If your memory needs refreshing, speaking of territory:
Soon after the pact [between Germany and the USSR], Germany invaded Poland on 1 September 1939. Soviet leader Joseph Stalin ordered the Soviet invasion of Poland on 17 September, one day after a Soviet–Japanese ceasefire came into effect after the Battles of Khalkhin Gol. After the invasions, the new border between the two countries was confirmed by the supplementary protocol of the German–Soviet Frontier Treaty. In March 1940, parts of the Karelia and Salla regions, in Finland, were annexed by the Soviet Union after the Winter War. That was followed by the Soviet annexation of Estonia, Latvia, Lithuania and parts of Romania (Bessarabia, Northern Bukovina and the Hertsa region). Concern for ethnic Ukrainians and Belarusians had been used as pretexts for the Soviets’ invasion of Poland. Stalin’s invasion of Bukovina in 1940 violated the pact since it went beyond the Soviet sphere of influence that had been agreed with the Axis.
The territories of Poland annexed by the Soviet Union after the 1939 Soviet invasion east of the Curzon line remained in the Soviet Union after the war ended and are now in Ukraine and Belarus. Vilnius was given to Lithuania. Only Podlaskie and a small part of Galicia east of the San River, around Przemy?l, were returned to Poland. Of all the other territories annexed by the Soviet Union in 1939 to 1940, those detached from Finland (Western Karelia, Petsamo), Estonia (Estonian Ingria and Petseri County) and Latvia (Abrene) remain part of Russia, the successor state to the Russian SSR after the dissolution of the Soviet Union in 1991. The territories annexed from Romania had also been integrated into the Soviet Union (as the Moldavian SSR or oblasts of the Ukrainian SSR). The core of Bessarabia now forms Moldova. Northern Bessarabia, Northern Bukovina and the Hertsa region now form the Chernivtsi Oblast of Ukraine. Southern Bessarabia is part of the Odessa Oblast, which is also in Ukraine.
The pact was terminated on 22 June 1941, when Germany launched Operation Barbarossa and invaded the Soviet Union, in pursuit of the ideological goal of Lebensraum.
So Russia still retains some of that territory gained from its alliance with the actual real-life Nazis.

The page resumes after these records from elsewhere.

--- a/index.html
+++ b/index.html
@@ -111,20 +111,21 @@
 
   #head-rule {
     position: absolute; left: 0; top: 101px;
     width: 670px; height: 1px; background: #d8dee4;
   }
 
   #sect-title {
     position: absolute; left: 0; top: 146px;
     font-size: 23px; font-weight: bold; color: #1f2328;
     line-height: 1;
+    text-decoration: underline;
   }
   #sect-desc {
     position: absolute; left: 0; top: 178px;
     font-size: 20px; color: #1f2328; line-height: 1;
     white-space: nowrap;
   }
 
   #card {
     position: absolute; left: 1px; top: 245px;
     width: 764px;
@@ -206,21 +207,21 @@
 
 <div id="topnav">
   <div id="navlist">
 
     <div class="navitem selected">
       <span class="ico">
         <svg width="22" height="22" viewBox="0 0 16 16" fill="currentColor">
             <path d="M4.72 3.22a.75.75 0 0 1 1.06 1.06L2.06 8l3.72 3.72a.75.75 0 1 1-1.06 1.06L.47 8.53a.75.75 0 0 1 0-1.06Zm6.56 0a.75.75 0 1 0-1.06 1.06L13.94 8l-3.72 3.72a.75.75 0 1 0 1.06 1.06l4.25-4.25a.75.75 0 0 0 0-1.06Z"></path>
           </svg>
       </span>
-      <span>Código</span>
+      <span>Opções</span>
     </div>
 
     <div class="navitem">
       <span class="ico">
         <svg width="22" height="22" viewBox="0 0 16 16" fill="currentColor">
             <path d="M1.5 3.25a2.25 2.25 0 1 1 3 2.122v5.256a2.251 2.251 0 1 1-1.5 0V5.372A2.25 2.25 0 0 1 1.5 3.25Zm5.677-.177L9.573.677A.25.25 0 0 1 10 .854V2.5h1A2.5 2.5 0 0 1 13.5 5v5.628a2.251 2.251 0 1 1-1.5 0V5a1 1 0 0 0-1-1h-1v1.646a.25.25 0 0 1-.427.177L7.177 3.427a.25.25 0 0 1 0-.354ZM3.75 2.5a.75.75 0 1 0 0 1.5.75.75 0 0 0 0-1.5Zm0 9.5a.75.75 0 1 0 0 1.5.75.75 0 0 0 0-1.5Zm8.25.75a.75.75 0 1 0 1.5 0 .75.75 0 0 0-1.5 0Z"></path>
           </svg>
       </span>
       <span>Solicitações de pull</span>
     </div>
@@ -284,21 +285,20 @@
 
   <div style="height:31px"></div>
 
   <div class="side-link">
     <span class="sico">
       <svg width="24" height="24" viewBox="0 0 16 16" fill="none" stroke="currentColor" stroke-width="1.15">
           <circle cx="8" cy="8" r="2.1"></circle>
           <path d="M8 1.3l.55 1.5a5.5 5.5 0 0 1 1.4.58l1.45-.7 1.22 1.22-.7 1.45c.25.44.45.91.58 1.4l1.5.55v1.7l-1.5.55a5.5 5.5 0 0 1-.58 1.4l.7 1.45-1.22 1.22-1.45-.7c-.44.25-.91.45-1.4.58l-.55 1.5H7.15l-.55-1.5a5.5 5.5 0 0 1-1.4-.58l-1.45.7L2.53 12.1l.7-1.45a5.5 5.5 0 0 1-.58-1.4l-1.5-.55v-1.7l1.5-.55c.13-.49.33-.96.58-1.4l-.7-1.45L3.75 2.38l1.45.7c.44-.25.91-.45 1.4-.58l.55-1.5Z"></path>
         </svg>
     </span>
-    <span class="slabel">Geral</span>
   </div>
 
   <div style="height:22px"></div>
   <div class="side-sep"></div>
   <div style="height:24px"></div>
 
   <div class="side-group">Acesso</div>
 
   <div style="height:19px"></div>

NOTE: As far as coerced Jewish collaboration with the Nazis goes, I have written about that at length. Here’s a piece I wrote about kapos; I suggest you read it because most people don’t understand much about kapos and throw the word around in ignorance. I also have a draft about the Judenrat that I’ve never finished and published (here’s an article someone else wrote, however). Suffice to say that what people do for survival when plunged into a nightmare situation at the hands of others – and the fact that they sometimes were forced to make decisions in which some were sacrificed in order (they believed) to save a greater number – cannot be judged in the usual ways and constitute a moral “gray area” as Holocaust survivor and author Primo Levi wrote.
And while we’re at it, now may be as good a time as any to state that although George Soros is many abominable things, “Holocaust collaborator” isn’t one of them, although that’s often an accusation made against him. I dealt with that question and several others here, and in greater detail here and here.